Une réforme ancienne, mais jamais réellement préparée
Contrairement au discours officiel laissant entendre une nouveauté, la facturation électronique existe dans le cadre légal tunisien depuis 2016. Introduite initialement pour les grandes entreprises dans leurs relations avec l’État, puis étendue en 2019 à certains secteurs stratégiques, elle est restée largement inappliquée en l’absence de sanctions effectives.
Le véritable tournant intervient avec la loi de finances 2025, qui instaure pour la première fois des pénalités financières dissuasives. Cette évolution a provoqué une ruée tardive des entreprises vers les procédures de conformité, saturant les administrations et révélant l’insuffisance des capacités techniques existantes.

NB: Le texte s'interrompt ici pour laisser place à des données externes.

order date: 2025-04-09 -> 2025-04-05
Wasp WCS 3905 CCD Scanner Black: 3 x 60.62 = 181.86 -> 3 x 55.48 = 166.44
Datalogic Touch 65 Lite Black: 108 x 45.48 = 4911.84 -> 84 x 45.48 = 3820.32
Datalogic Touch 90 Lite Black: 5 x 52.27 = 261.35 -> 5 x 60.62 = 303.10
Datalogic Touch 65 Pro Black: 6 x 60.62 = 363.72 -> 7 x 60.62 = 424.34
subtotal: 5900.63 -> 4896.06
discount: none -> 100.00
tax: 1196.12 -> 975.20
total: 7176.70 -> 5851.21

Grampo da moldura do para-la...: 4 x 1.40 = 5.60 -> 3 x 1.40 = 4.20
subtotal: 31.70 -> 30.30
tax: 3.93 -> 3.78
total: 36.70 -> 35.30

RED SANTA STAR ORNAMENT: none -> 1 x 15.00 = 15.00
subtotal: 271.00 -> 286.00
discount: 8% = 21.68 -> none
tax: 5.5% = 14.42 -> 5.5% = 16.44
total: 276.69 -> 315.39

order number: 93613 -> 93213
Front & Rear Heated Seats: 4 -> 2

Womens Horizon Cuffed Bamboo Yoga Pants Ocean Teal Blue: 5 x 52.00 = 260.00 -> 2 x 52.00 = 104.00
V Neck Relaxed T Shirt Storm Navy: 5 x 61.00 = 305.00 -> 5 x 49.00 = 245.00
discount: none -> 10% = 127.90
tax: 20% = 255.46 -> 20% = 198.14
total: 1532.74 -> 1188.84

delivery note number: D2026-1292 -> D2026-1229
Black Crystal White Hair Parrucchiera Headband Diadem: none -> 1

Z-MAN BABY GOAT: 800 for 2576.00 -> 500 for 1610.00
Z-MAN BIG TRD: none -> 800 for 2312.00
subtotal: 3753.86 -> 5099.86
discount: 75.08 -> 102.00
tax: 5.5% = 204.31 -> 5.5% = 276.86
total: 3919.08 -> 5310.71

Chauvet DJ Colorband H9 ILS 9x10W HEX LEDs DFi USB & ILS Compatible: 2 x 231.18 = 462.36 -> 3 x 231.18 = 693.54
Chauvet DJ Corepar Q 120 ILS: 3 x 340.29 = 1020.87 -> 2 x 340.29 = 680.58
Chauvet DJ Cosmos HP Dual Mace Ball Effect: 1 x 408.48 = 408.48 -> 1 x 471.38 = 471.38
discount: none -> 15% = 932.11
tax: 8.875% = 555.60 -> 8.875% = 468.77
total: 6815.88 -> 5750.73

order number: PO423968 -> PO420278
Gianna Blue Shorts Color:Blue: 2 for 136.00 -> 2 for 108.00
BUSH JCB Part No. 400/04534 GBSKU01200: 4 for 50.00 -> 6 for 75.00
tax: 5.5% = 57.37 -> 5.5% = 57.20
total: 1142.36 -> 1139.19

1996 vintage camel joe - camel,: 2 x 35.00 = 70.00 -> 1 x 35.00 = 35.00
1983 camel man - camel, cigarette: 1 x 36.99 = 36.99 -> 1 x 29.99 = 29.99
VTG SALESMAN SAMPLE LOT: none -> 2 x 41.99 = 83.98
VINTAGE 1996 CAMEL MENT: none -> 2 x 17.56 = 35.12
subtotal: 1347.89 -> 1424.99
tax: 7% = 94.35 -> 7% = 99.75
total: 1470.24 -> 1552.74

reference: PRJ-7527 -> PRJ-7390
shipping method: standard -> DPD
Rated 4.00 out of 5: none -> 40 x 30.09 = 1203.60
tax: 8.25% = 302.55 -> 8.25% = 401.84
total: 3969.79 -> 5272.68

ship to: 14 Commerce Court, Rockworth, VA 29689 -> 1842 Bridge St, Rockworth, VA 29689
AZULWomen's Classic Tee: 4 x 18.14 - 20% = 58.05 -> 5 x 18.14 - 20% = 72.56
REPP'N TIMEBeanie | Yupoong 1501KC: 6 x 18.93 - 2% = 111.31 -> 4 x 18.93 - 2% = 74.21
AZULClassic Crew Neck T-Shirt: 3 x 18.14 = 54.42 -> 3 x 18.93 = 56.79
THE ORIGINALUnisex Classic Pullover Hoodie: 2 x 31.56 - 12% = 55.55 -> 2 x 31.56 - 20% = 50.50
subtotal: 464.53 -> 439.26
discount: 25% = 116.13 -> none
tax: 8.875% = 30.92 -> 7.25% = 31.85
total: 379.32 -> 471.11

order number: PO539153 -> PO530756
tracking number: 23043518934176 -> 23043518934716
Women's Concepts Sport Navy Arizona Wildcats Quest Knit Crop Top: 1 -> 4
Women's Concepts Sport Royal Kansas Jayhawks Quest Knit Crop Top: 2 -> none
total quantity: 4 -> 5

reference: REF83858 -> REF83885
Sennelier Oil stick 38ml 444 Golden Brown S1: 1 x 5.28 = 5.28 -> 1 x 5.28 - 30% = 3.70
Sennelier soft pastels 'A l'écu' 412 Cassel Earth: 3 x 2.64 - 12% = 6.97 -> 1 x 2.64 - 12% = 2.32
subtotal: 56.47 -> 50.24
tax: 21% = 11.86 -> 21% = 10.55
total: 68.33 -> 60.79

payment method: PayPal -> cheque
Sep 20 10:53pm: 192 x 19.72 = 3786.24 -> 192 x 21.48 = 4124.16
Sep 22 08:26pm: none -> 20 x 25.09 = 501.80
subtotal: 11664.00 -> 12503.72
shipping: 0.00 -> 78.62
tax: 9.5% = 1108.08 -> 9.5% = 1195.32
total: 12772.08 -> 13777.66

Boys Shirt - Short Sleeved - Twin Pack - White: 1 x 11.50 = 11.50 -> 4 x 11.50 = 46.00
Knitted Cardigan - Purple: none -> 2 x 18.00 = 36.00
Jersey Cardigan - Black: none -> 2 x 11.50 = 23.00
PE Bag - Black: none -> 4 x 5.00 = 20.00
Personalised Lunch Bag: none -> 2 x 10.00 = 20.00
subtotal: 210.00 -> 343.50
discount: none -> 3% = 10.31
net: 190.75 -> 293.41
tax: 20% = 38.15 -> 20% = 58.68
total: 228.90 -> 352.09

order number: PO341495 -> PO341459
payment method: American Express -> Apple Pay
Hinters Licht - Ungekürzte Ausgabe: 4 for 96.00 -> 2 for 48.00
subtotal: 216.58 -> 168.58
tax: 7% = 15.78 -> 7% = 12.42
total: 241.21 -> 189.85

La loi de finances 2026 : un choc brutal
La loi de finances 2026 marque une rupture nette. Elle généralise l’obligation de facturation électronique à l’ensemble des prestataires de services, soit près de 380 000 acteurs économiques, avec un délai d’application de moins de trois semaines. Une temporalité largement jugée irréaliste.
Les infrastructures clés, notamment Tunisie TradeNet et l’Agence nationale de certification électronique, déjà mises à rude épreuve par un nombre limité d’entreprises, se retrouvent confrontées à un afflux massif de demandes qu’elles ne peuvent absorber.
Une incohérence juridique persistante
Au-delà des contraintes techniques, la réforme soulève une difficulté juridique majeure : l’assimilation implicite des professions libérales au régime de la facture électronique. Ces professions établissent des notes d’honoraires, juridiquement distinctes des factures. Cette confusion, non clarifiée par le texte de loi, ouvre la voie à des contentieux et accentue l’insécurité juridique dans un contexte institutionnel déjà fragile.
Souplesse annoncée, flou persistant
Face aux critiques, l’exécutif tente d’amortir le choc. Lors d’une réunion au Palais de Carthage, le président Kaïs Saïed a reconnu l’absence de plateformes pour de nombreuses PME et appelé à davantage de flexibilité.
Cependant, aucune clarification précise n’a été apportée sur la portée concrète de cette « souplesse ». Les sanctions restent inscrites dans la loi, les délais ne sont pas officiellement reportés et les opérateurs économiques demeurent dans l’incertitude.
Une Tunisie à contre-courant des pratiques internationales
Les comparaisons internationales renforcent les critiques. En France, en Allemagne ou en Italie, la facturation électronique a été introduite de manière progressive, avec des phases pilotes, des calendriers étalés sur plusieurs années et un accompagnement technique soutenu.
La Tunisie, en optant pour une généralisation rapide sans transition structurée, prend le risque de transformer une réforme de modernisation en facteur de blocage économique.
Des conséquences économiques sous-estimées
L’enjeu dépasse la simple conformité administrative. Une facture jugée non conforme peut empêcher la récupération de la TVA par le client, fragilisant directement la trésorerie des entreprises. Les petites structures, artisans et indépendants apparaissent comme les premières victimes potentielles d’un dispositif qu’ils ne sont pas en mesure d’appliquer dans les délais imposés.
Une réforme à repenser
La facturation électronique n’est pas contestée sur le fond. Elle constitue un outil de traçabilité et de lutte contre la fraude. Mais son déploiement en Tunisie illustre une méthode critiquée : absence d’étude d’impact, insuffisance des infrastructures et flou juridique.
L’annonce d’une application « souple » ressemble davantage à un correctif politique qu’à une véritable stratégie de transition. Sans report officiel, sans calendrier progressif et sans accompagnement technique réel, la réforme risque de rester dans les mémoires non comme une avancée fiscale, mais comme un nouvel épisode de gouvernance improvisée.